DATA FOR THIS EXERCISE:
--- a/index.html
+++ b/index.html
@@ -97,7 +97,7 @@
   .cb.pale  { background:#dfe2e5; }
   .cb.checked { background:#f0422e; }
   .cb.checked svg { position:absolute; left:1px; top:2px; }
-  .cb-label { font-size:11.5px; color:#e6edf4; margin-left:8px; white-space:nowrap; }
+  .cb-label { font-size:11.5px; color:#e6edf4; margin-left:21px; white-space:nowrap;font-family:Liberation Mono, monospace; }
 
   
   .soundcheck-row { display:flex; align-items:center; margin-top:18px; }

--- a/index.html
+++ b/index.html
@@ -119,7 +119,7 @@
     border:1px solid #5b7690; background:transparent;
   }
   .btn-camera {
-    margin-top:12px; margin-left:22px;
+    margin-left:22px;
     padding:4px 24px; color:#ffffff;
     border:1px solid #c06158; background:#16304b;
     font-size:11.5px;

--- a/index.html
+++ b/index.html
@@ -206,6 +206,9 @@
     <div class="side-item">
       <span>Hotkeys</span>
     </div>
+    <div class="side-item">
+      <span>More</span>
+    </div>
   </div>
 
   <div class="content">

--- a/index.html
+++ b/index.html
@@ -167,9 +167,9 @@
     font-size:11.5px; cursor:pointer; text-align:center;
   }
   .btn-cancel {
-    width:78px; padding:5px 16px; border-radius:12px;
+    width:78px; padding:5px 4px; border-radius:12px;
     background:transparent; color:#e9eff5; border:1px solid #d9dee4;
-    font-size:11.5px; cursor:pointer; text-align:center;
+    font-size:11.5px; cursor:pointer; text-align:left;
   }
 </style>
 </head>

PROMPT:
Return the listing verbatim.

OUTPUT FOR THIS TASK:
--- a/index.html
+++ b/index.html
@@ -97,7 +97,7 @@
   .cb.pale  { background:#dfe2e5; }
   .cb.checked { background:#f0422e; }
   .cb.checked svg { position:absolute; left:1px; top:2px; }
-  .cb-label { font-size:11.5px; color:#e6edf4; margin-left:8px; white-space:nowrap; }
+  .cb-label { font-size:11.5px; color:#e6edf4; margin-left:21px; white-space:nowrap;font-family:Liberation Mono, monospace; }
 
   
   .soundcheck-row { display:flex; align-items:center; margin-top:18px; }

--- a/index.html
+++ b/index.html
@@ -119,7 +119,7 @@
     border:1px solid #5b7690; background:transparent;
   }
   .btn-camera {
-    margin-top:12px; margin-left:22px;
+    margin-left:22px;
     padding:4px 24px; color:#ffffff;
     border:1px solid #c06158; background:#16304b;
     font-size:11.5px;

--- a/index.html
+++ b/index.html
@@ -206,6 +206,9 @@
     <div class="side-item">
       <span>Hotkeys</span>
     </div>
+    <div class="side-item">
+      <span>More</span>
+    </div>
   </div>
 
   <div class="content">

--- a/index.html
+++ b/index.html
@@ -167,9 +167,9 @@
     font-size:11.5px; cursor:pointer; text-align:center;
   }
   .btn-cancel {
-    width:78px; padding:5px 16px; border-radius:12px;
+    width:78px; padding:5px 4px; border-radius:12px;
     background:transparent; color:#e9eff5; border:1px solid #d9dee4;
-    font-size:11.5px; cursor:pointer; text-align:center;
+    font-size:11.5px; cursor:pointer; text-align:left;
   }
 </style>
 </head>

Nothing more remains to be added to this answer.